The Master equation is considered the gold standard for modeling the stochastic mechanisms of gene regulation in molecular detail, but it is too complex to solve exactly in most cases, so approximation and simulation methods are essential. However, there is still a lack of consensus about the best way to carry these out. To help clarify the situation, we review Master equation models of gene regulation, theoretical approximations based on an expansion method due to N.G. van Kampen and R. Kubo, and simulation algorithms due to D.T. Gillespie and P. Langevin. Expansion of the Master equation shows that for systems with a single stable steady-state, the stochastic model reduces to a deterministic model in a first-order approximation. Additional theory, also due to van Kampen, describes the asymptotic behavior of multistable systems. To support and illustrate the theory and provide further insight into the complex behavior of multistable systems, we perform a detailed simulation study comparing the various approximation and simulation methods applied to synthetic gene regulatory systems with various qualitative characteristics. The simulation studies show that for large stochastic systems with a single steady-state, deterministic models are quite accurate, since the probability distribution of the solution has a single peak tracking the deterministic trajectory whose variance is inversely proportional to the system size. In multistable stochastic systems, large fluctuations can cause individual trajectories to escape from the domain of attraction of one steady-state and be attracted to another, so the system eventually reaches a multimodal probability distribution in which all stable steady-states are represented proportional to their relative stability. However, since the escape time scales exponentially with system size, this process can take a very long time in large systems.
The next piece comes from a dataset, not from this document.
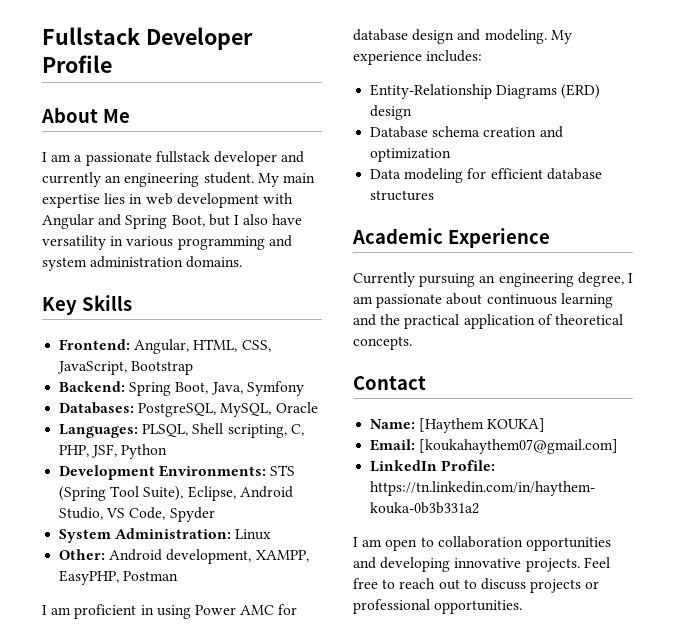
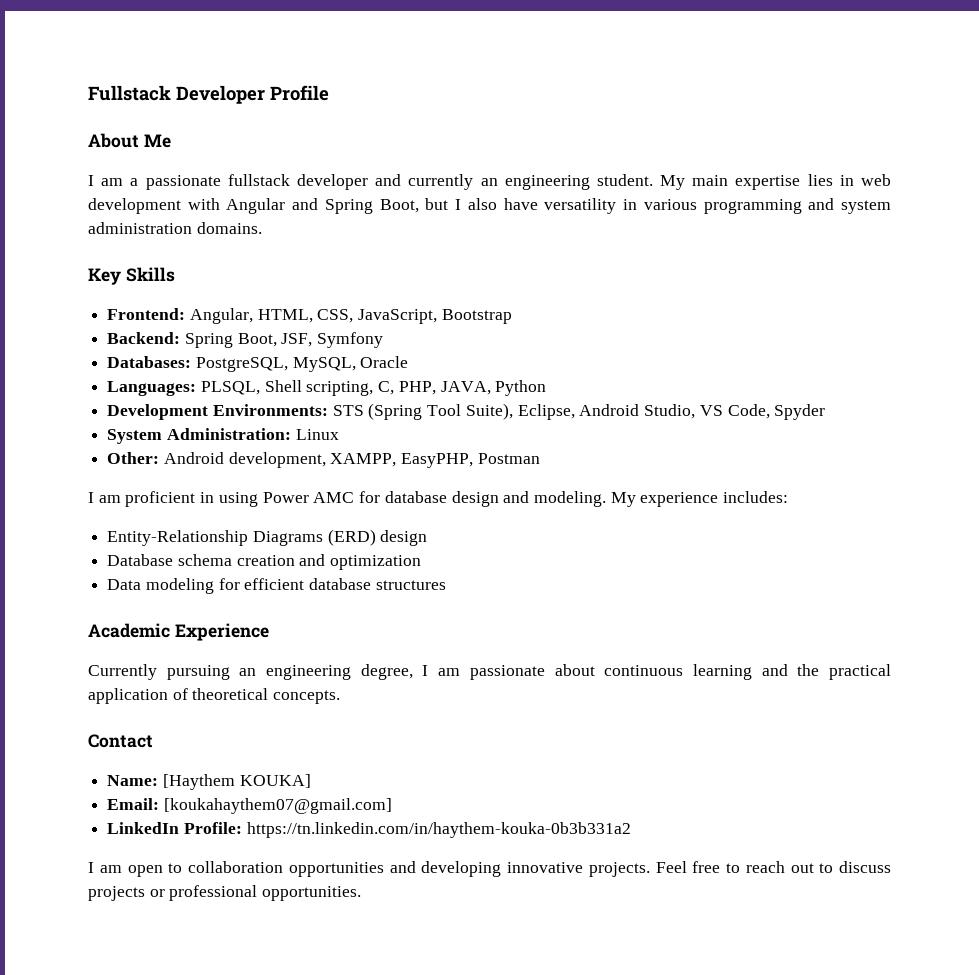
- Backend: Spring Boot, Java, Symfony
+ Backend: Spring Boot, JSF, Symfony
- Languages: PLSQL, Shell scripting, C, PHP, JSF, Python
+ Languages: PLSQL, Shell scripting, C, PHP, JAVA, Python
Keywords gene regulation      stochastic modeling      simulation      Master equation      Gillespie algorithm      Langevin equation     
Corresponding Author(s): Wing Hung Wong   
Issue Date: 25 June 2014
 Cite this article:   
Arwen Meister,Chao Du,Ye Henry Li, et al. Modeling stochastic noise in gene regulatory systems[J]. Quant. Biol., 2014, 2(1): 1-29.
 URL:  
https://academic.hep.com.cn/qb/EN/10.1007/s40484-014-0025-7
https://academic.hep.com.cn/qb/EN/Y2014/V2/I1/1
Fig.1  Informal derivation of the Master equation for gene regulation. In a infinitesimal timestep, P(k; t), the probability of k RNA transcripts, increases by P(k-1, t) times the probability, F(k-1), of a transcription event (number of transcripts increases by one) plus P(k+1, t) times the probability, γ (k+1), of a degradation event (number of transcripts decreases by one). It decreases by P(k) times the probability of transcription plus P(k) time the probability of degradation.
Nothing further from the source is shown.